Des avantages fiscaux et des choix familiaux qui changent la donne
Les avantages fiscaux constituent un autre point de vigilance. Contrairement aux revenus, ils ne sont pas toujours préremplis. Les dépenses liées à l’emploi d’un salarié à domicile, lorsqu’elles ne passent pas par des organismes déclarants, doivent être ajoutées manuellement. Ces dépenses ouvrent droit à un crédit d’impôt, et non à une simple réduction, ce qui signifie qu’un éventuel excédent peut être remboursé. Il en va de même pour les dons aux associations, qui ouvrent droit à des réductions d’impôt importantes, généralement de 66 %, et jusqu’à 75 % pour certains organismes venant en aide aux personnes en difficulté, dans la limite des plafonds en vigueur, ou pour les pensions alimentaires versées, déductibles sous certaines conditions. Ces éléments, souvent dispersés sur l’année, peuvent facilement être oubliés alors qu’ils influencent directement le montant à payer.

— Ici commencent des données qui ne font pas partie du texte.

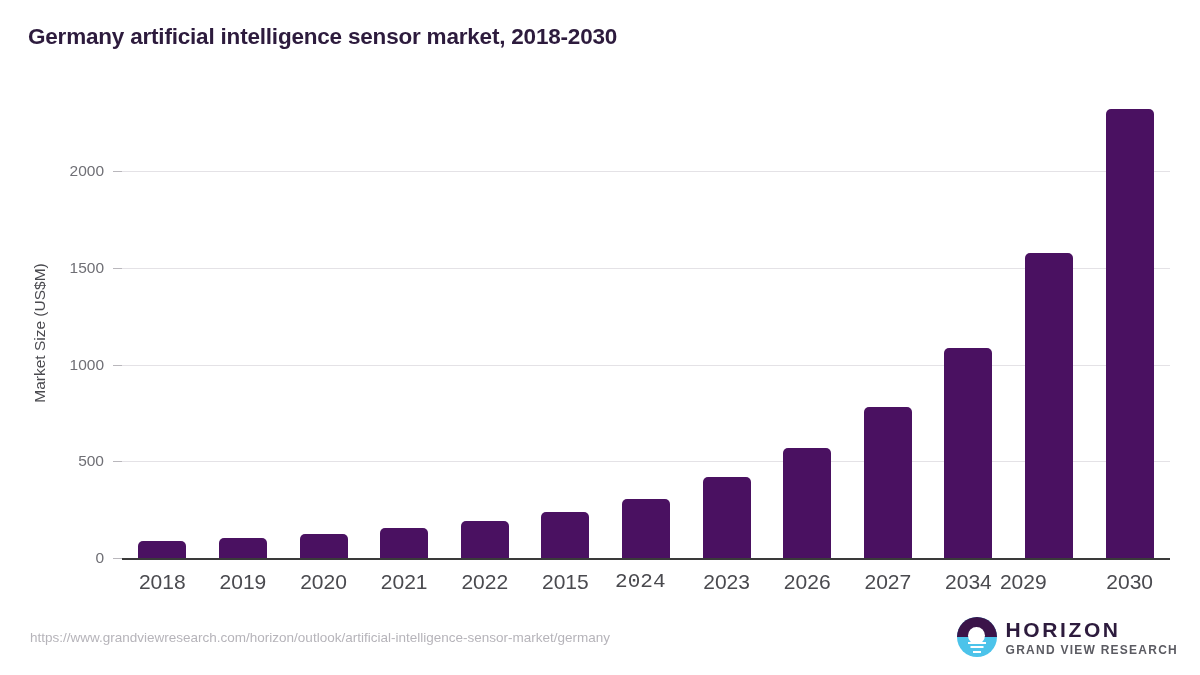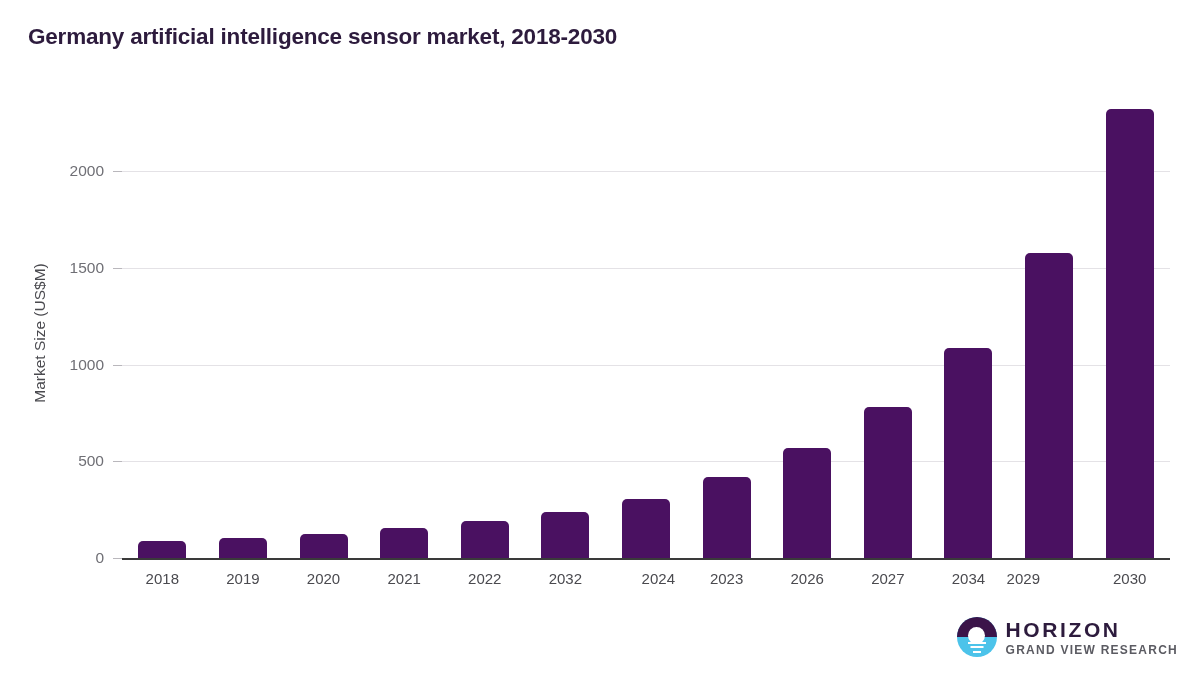"2018" .xlabel { font-size: 15px -> 21px }
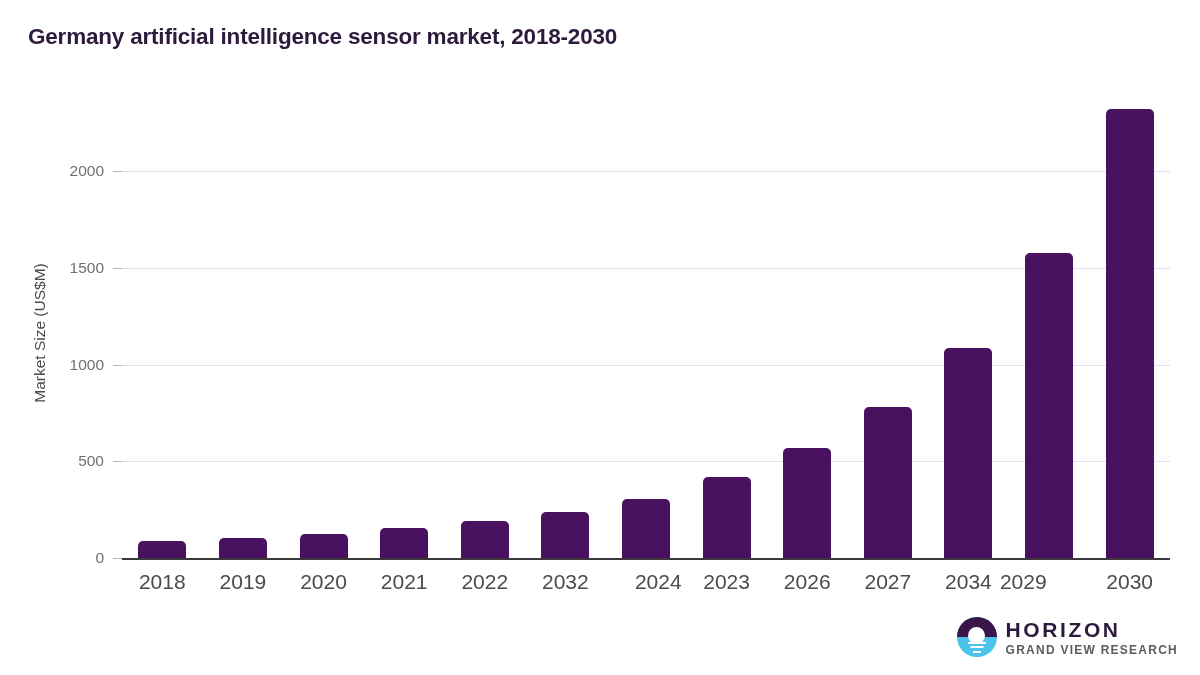"2032" div.xlabel { text: 2032 -> 2015 }
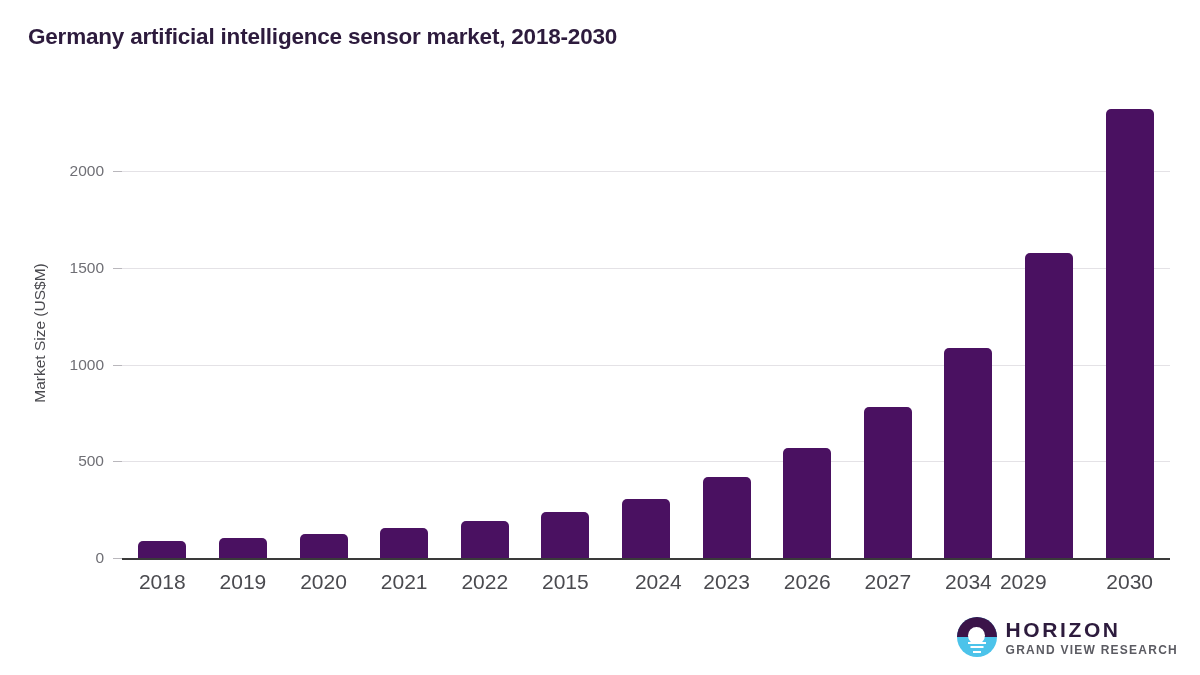"2024" div.xlabel { font-family: none -> Liberation Mono, monospace; left: 496px -> 478px }
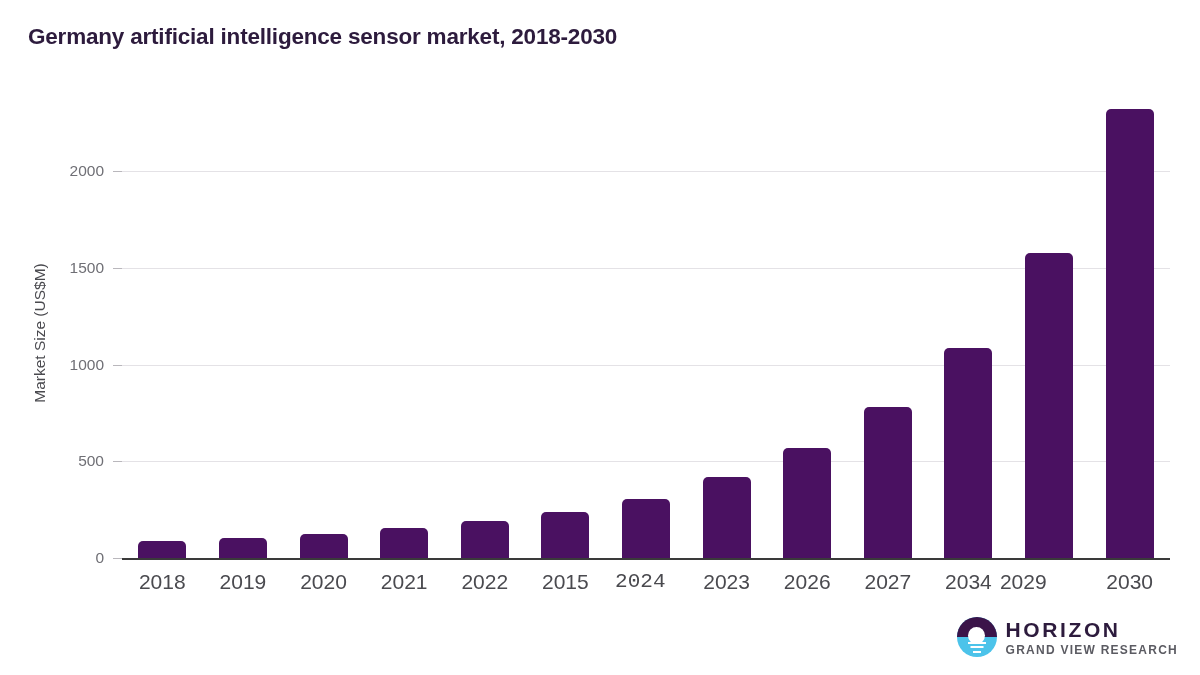"https://www.grandviewresearch.com/horizo" div.footer-url { html: none -> <div>https://www.grandviewresearch.com/horizon/outlook/artificial-intelligence-sensor-market/germany</div> }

La situation familiale doit, elle aussi, être relue avec attention. Un enfant devenu majeur est automatiquement retiré du foyer fiscal, sauf si un rattachement est demandé. Ce choix peut avoir des conséquences sur le calcul de l’impôt et doit être cohérent avec la situation réelle. Il est également important de comparer les options possibles : rattacher l’enfant au foyer fiscal ou déduire une pension alimentaire, ces deux dispositifs n’étant pas cumulables pour un même enfant. En cas de séparation ou de garde alternée, la répartition des enfants à charge doit également être vérifiée. Par ailleurs, certaines cases, comme celle de “parent isolé”, sont parfois négligées alors qu’elles peuvent sensiblement modifier le résultat final.

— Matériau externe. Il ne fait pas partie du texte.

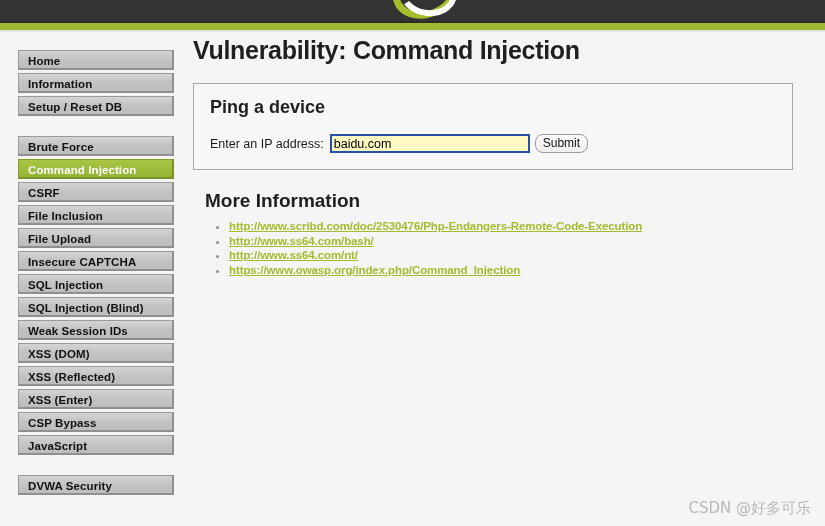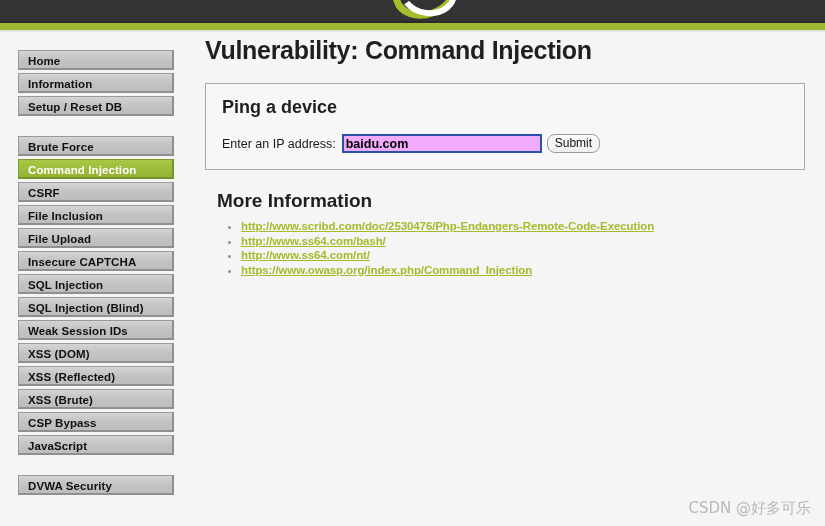"Vulnerability: Command Injection" .main { left: 205px -> 193px }
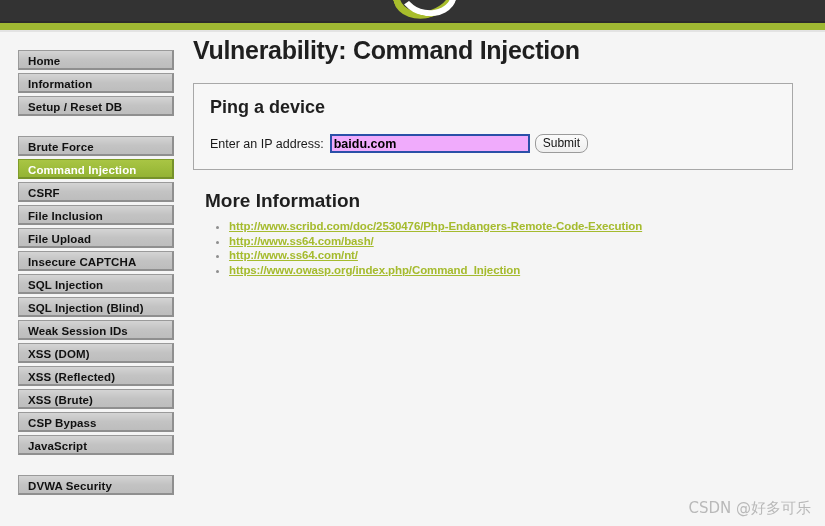"baidu.com" .ip-input { background: #f0abfc -> #fef9c3; font-weight: bold -> none }
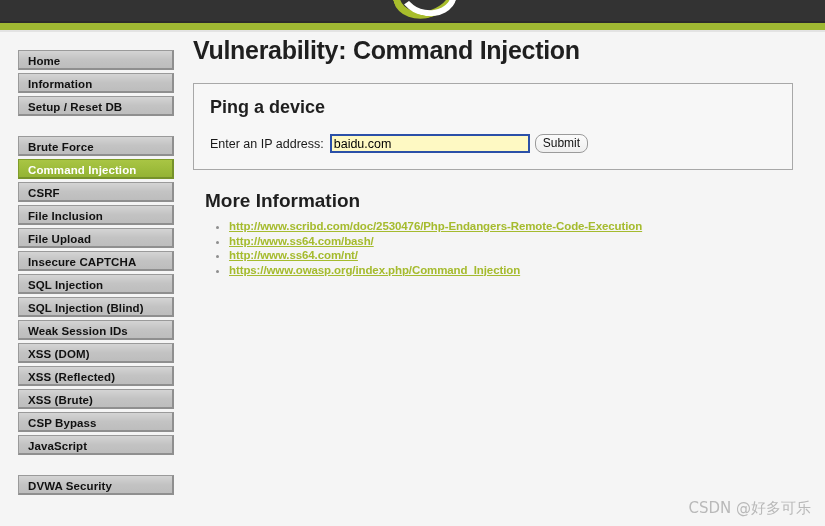"XSS (Brute)" a.nav-item { text: Brute -> Enter }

S’appuyer sur les bons outils pour sécuriser sa déclaration
Pour gagner en clarté et éviter les oublis, s’appuyer sur des outils de suivi peut s’avérer particulièrement utile. Avec Wicount, proposé par BoursoBank, il est possible de centraliser l’ensemble de ses comptes, y compris ceux détenus dans d’autres établissements, et d’obtenir une vision globale de sa situation financière. La catégorisation automatique des opérations, les graphiques d’évolution du budget ou encore les alertes personnalisées permettent d’identifier plus facilement les revenus perçus et les dépenses engagées. Ce type d’outil offre un recul précieux pour vérifier que rien n’a été oublié au moment de la déclaration.

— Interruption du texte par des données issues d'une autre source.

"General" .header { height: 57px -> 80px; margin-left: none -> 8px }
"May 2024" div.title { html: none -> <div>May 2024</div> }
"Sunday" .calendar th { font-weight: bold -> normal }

Enfin, il est important de garder en tête qu’une déclaration peut être corrigée. Jusqu’à la date limite, il est possible de revenir sur les informations renseignées. Par la suite, un service de correction en ligne est accessible entre août et décembre, permettant d’ajuster sa déclaration sans pénalité. Pensez également à signaler tout changement de situation, comme une nouvelle adresse ou une modification des conditions d’occupation d’un logement, qui peuvent avoir un impact sur votre fiscalité. Cette souplesse offre une marge de manœuvre rassurante, mais ne remplace pas une relecture attentive. Prendre quelques minutes supplémentaires pour vérifier chaque élément reste le meilleur moyen d’aborder cette étape sereinement, et de cliquer sur “valider” en toute confiance.